Tangis, teriak, ketakutan, agoni, hal – hal buruk lain. Penelusuran tanpa henti. Pengecekan semesta yang begitu luas. Ketelitian pada apapun yang mungkin saja menjadi jawaban. Menjadi penyelasaian trauma mendalam yang mulai menjadi darah daging mereka.

Karena, bagi Steve dan Natasha.

Tatapan terakhir Wanda lima tahun lalu. Tetesan air matanya yang berbisik pelan memanggil mereka. Kemudian memecahkan dirinya menjadi debu yang tertiup. Tatapan kepergian yang begitu saja hilang. Sangatlah membekas.

Andai saja itu menguatkan Natasha untuk maju. Andai saja hal itu membuat Steve kuat untuk berharap.

Karena jauh di dimensi sana. Dalam partikel lain. Dalam dunia lain dan keadaan apapun yang Wanda rasakan.

Steve dan Natasha akan terus berduka.

Kehilangan Wanda masih menjadi pendorong mereka.

Tapi juga menjadi alasan mereka untuk enggan meninggalkan persimpangan yang sama.

.

.

.

.

.


Cuma coba – coba heheheh. Apa sih namanya, -character study? Sok sok soan pake istilah begituan udah tahu nda mampu :P (dasar arn)

Tapi tuh greget. Andai saja banyak interaksi tiga pihak kacau ini. Bakal jadi SuperDysfungtionalFamily yang keren nih! (oh imajinasi~) tapi tuh aku suka banget fitur Wanda. Rambut walau nggak merah banget dengan mata ijo dan masa lalu yang kelam, kalau dari perspektif Natasha/Arn selarusnya Black widow ku sayang kek merasa melihat cermin. Dan kemiripan itu menjadi ketakutan. Yang membangun hubungan family feel kayak peter ama tony (eaaaa). Aku juga negrasa ada hbungan lebih sampai begitu menakutkannya adegan debuh buatanku dalam film infinity war itu kejadian heheheheheheheheheheh (jahad nya ehhh!l)

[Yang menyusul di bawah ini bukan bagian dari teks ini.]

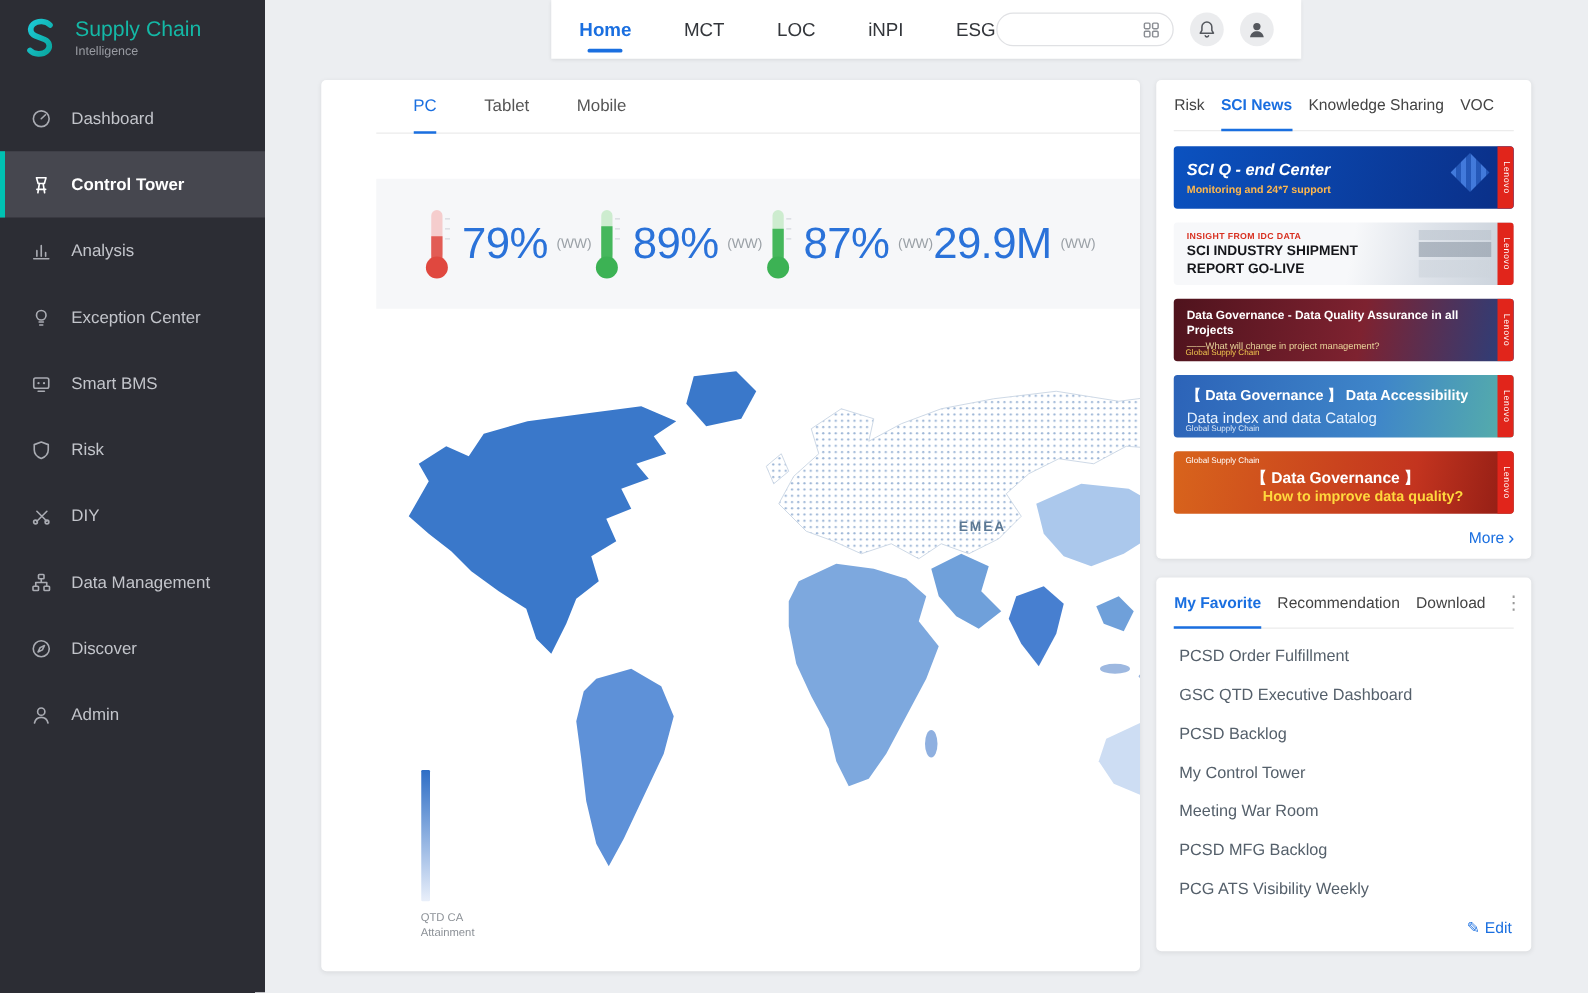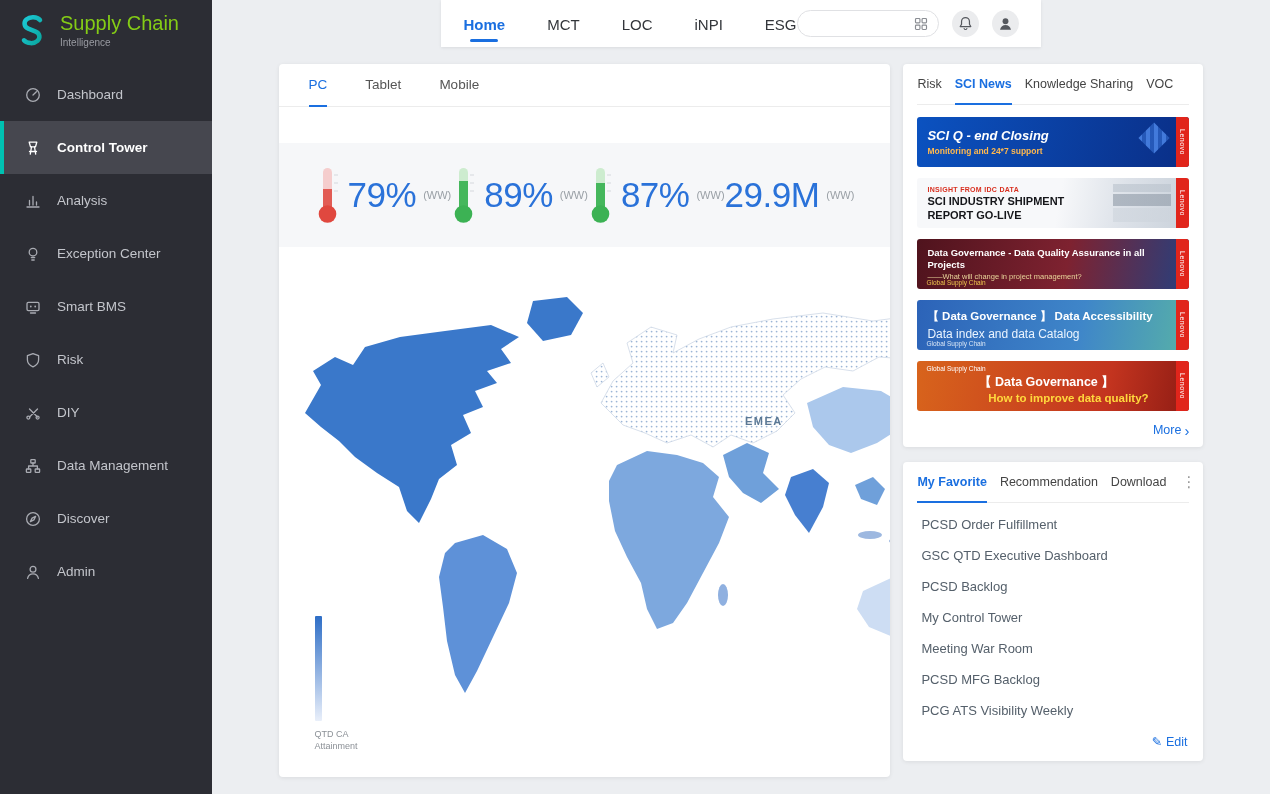--- a/index.html
+++ b/index.html
@@ -13,7 +13,7 @@
   
   .sidebar { width:212px; flex-shrink:0; background:#2c2d34; color:#c3c5cb; }
   .logo-row { display:flex; align-items:center; gap:10px; padding:12px 14px 20px; }
-  .logo-title { color:#84cc16; font-size:20px; }
+  .logo-title { color:#14b8a6; font-size:17px; }
   .logo-sub { color:#9a9ca3; font-size:10px; margin-top:2px; }
   .menu-item {
     display:flex; align-items:center; gap:15px; height:53px;

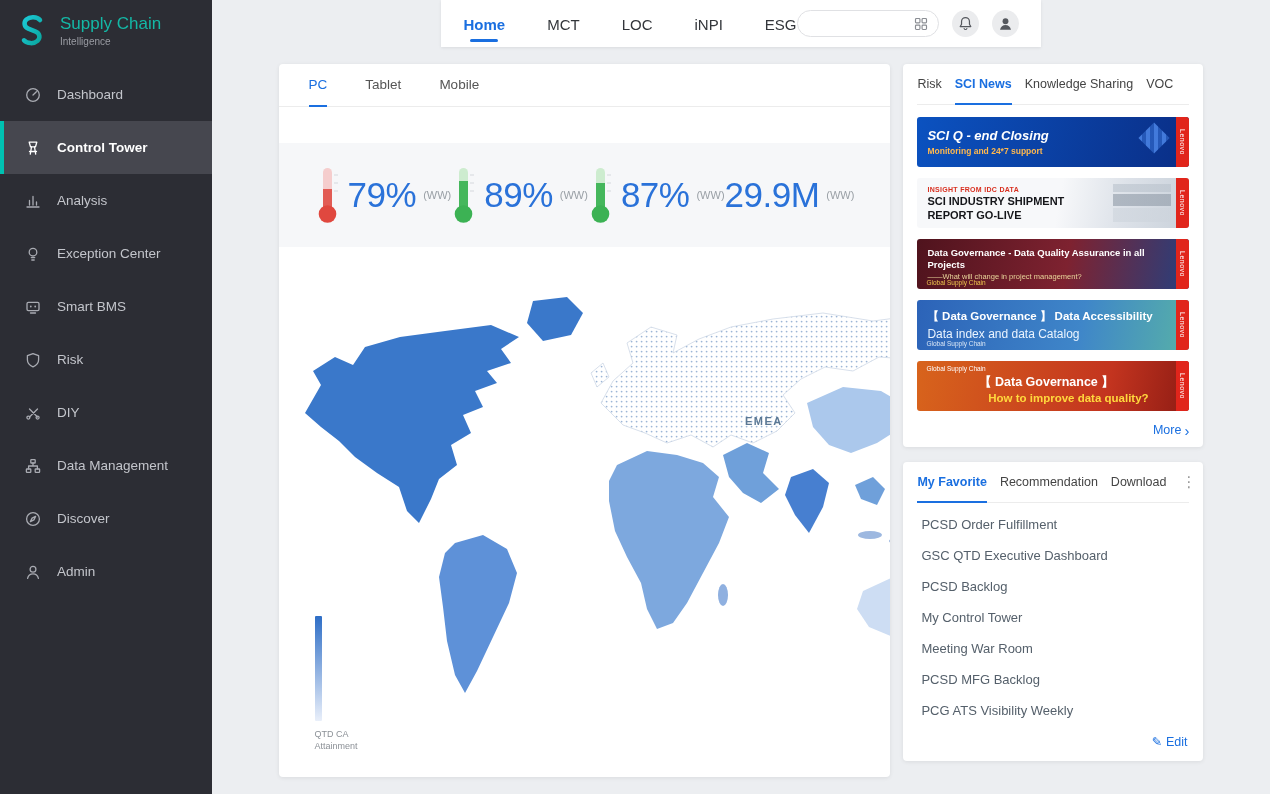--- a/index.html
+++ b/index.html
@@ -56,7 +56,7 @@
   
   .main-card {
     flex:1; background:#fff; border-radius:4px; box-shadow:0 1px 4px rgba(0,0,0,.08);
-    display:flex; flex-direction:column; min-width:0;
+    display:flex; flex-direction:column; min-width:0;padding-left:44px;
   }
   .device-tabs { display:flex; gap:38px; padding:0 30px; height:43px; border-bottom:1px solid #ececec; }
   .device-tab {

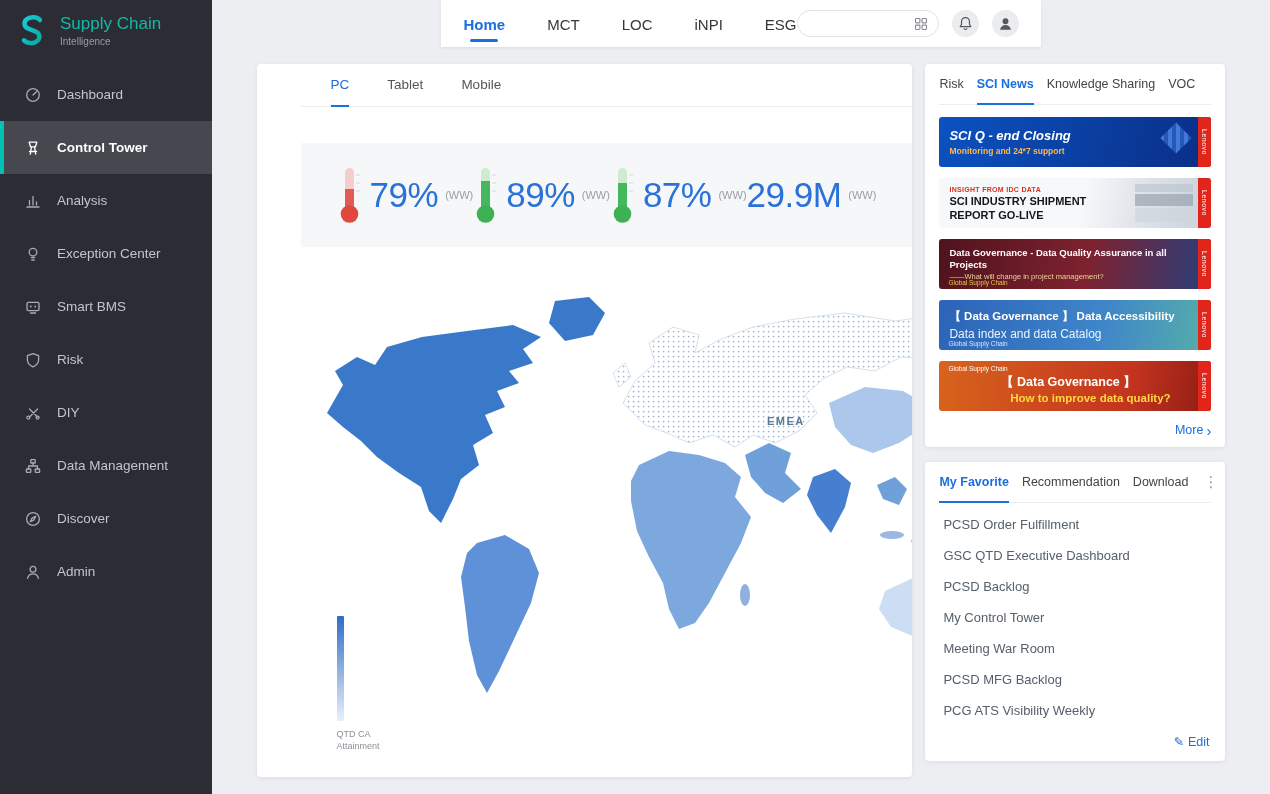--- a/index.html
+++ b/index.html
@@ -436,7 +436,7 @@
 
           <div class="banners">
             <div class="banner b1">
-              <div class="b-title">SCI Q - end Closing</div>
+              <div class="b-title">SCI Q - end Center</div>
               <div class="b-sub">Monitoring and 24*7 support</div>
               <div class="lenovo-tag">Lenovo</div>
             </div>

Tapi yah gitu. Aku stress guys. Mau mutah banyak tugas. Mau jadi remaja biasa nggak bisa juga, kalau tugasku nda tuntas kerja apa aku di masa depan :'''''( oh betapa sialnya hidup di generasi nilai jauh lebih penting dari pada kesehatan mental.(kok curhat ) tahu ah nikmati dah nda usah dibaca unread aja.